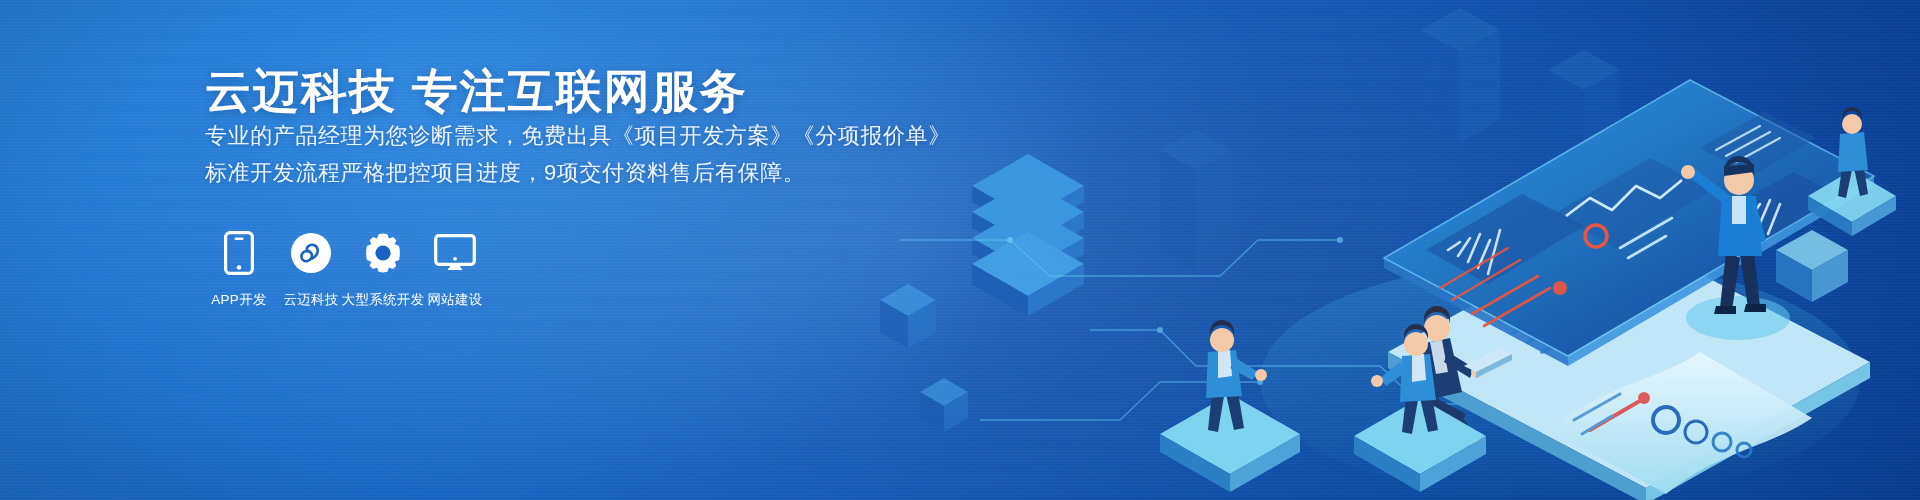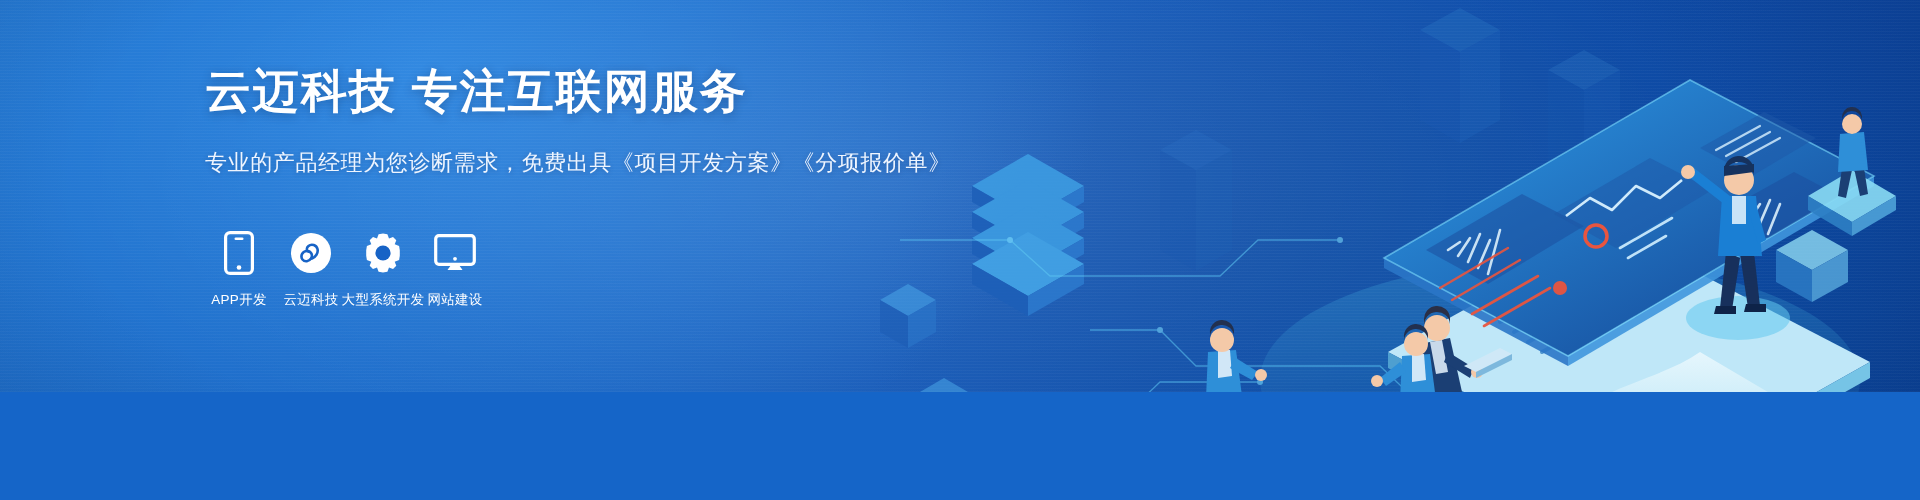"云迈科技 专注互联网服务" #banner { height: 392px -> 500px }
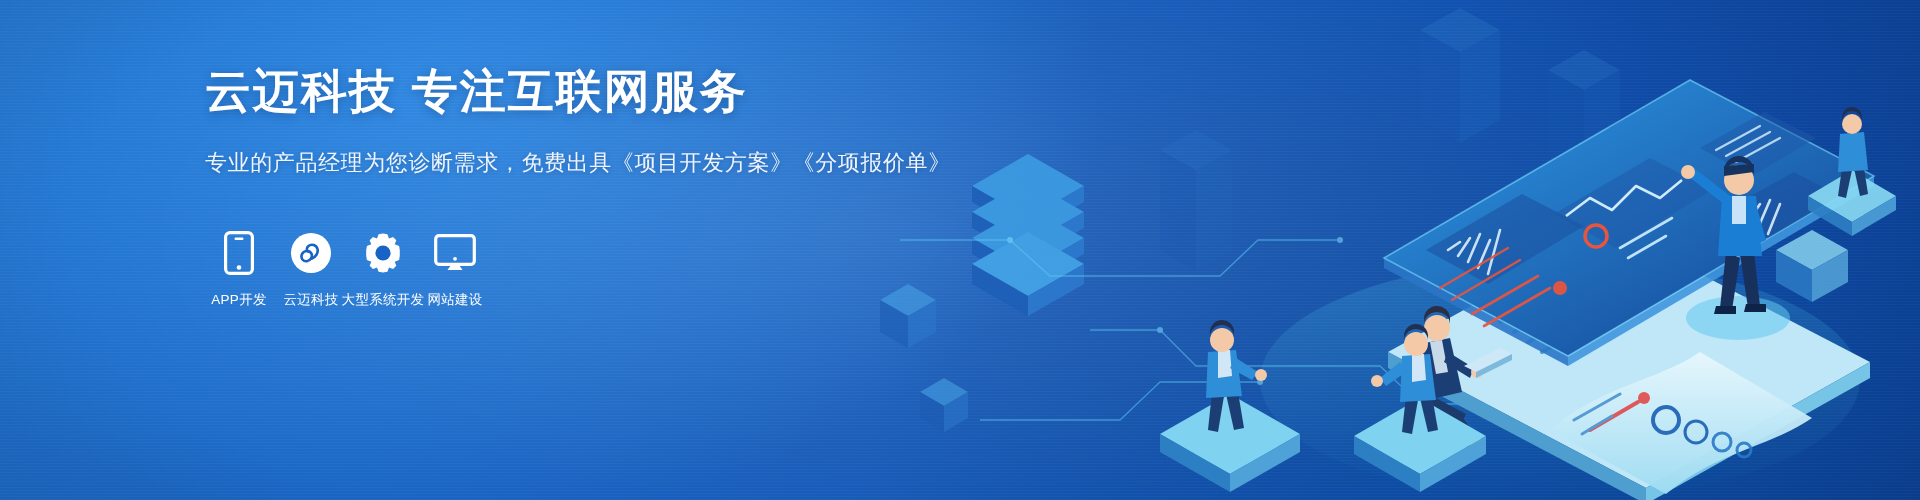"专业的产品经理为您诊断需求，免费出具《项目开发方案》《分项报价单》" #subtitle { margin-top: 27px -> none }
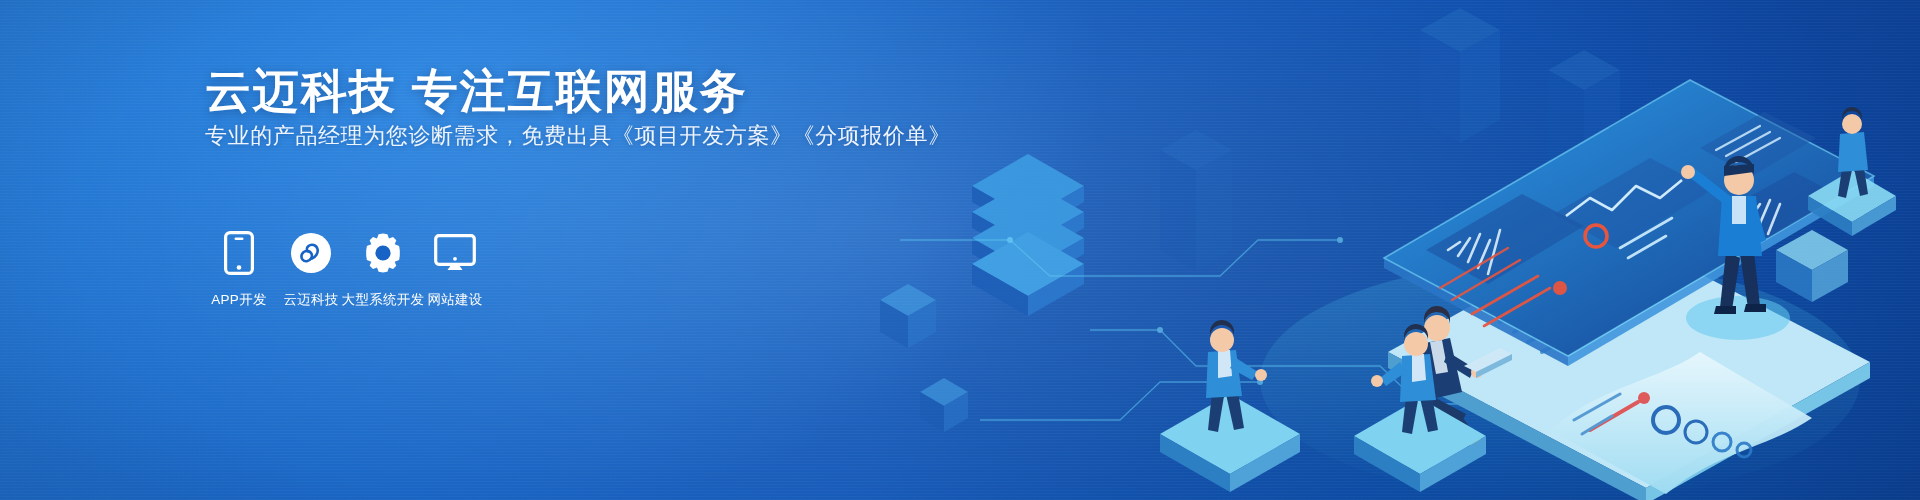"标准开发流程严格把控项目进度，9项交付资料售后有保障。" div.sub-line { html: none -> <div>标准开发流程严格把控项目进度，9项交付资料售后有保障。</div> }
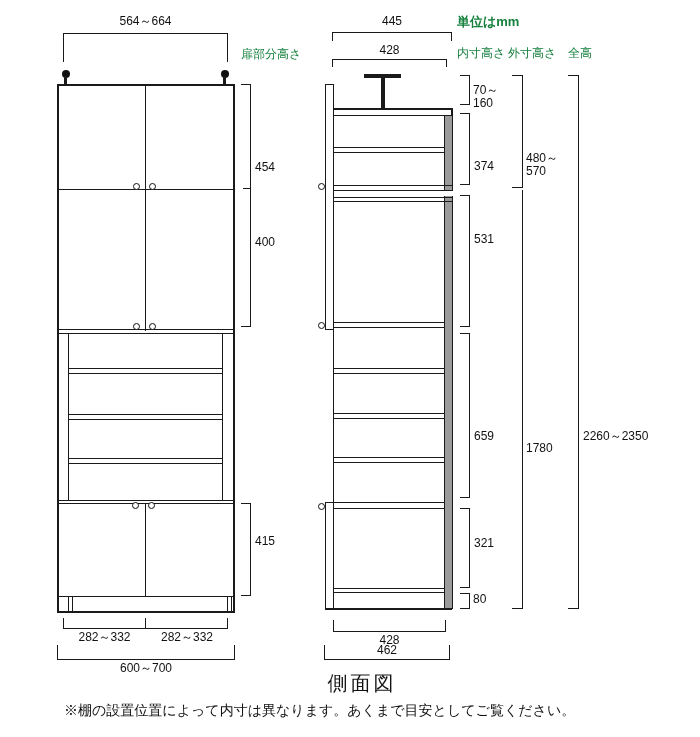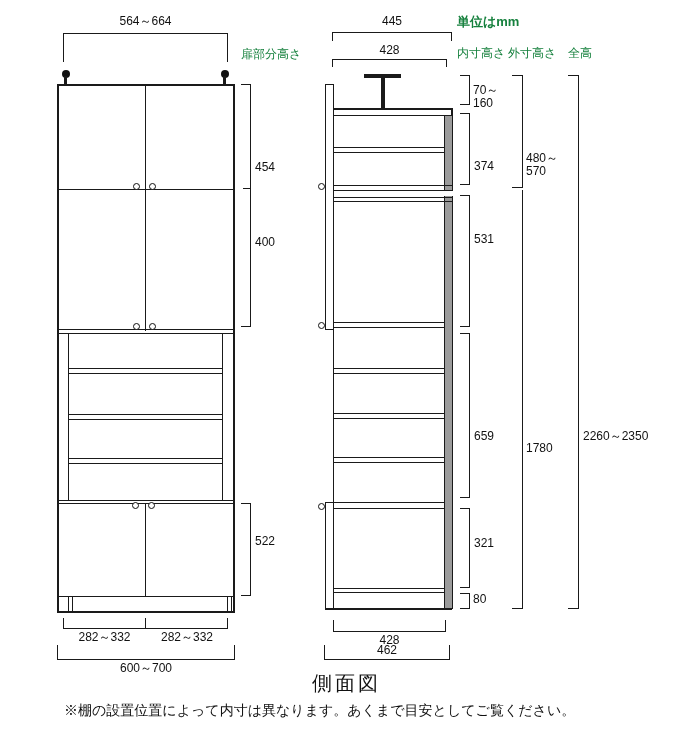"522" div.lbl { text: 522 -> 415 }
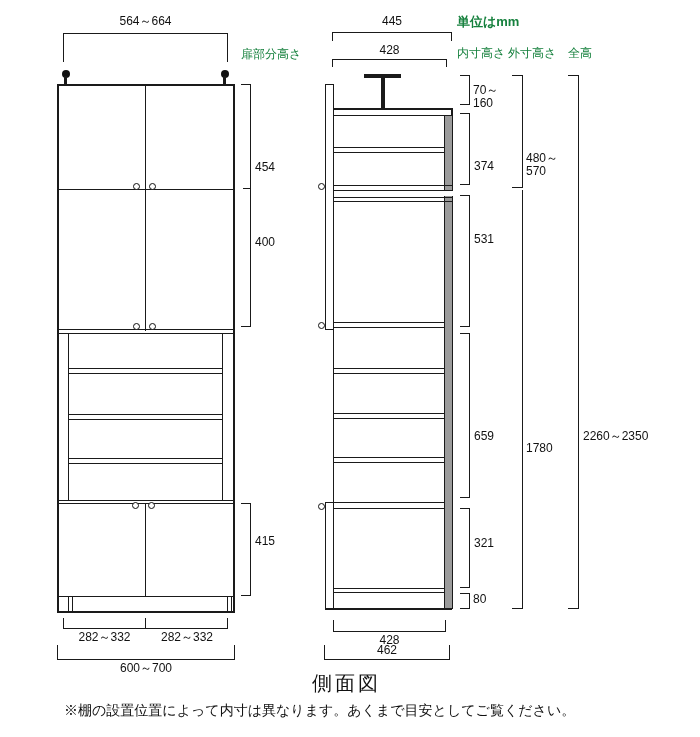"側面図" div.title { text-align: none -> center }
---------------
> _Exercise objective_:
The result should be the listing above, restated exactly, with no pictures in it.

> _Expected answer_:
"云迈科技 专注互联网服务" #banner { height: 392px -> 500px }
"专业的产品经理为您诊断需求，免费出具《项目开发方案》《分项报价单》" #subtitle { margin-top: 27px -> none }
"标准开发流程严格把控项目进度，9项交付资料售后有保障。" div.sub-line { html: none -> <div>标准开发流程严格把控项目进度，9项交付资料售后有保障。</div> }
"522" div.lbl { text: 522 -> 415 }
"側面図" div.title { text-align: none -> center }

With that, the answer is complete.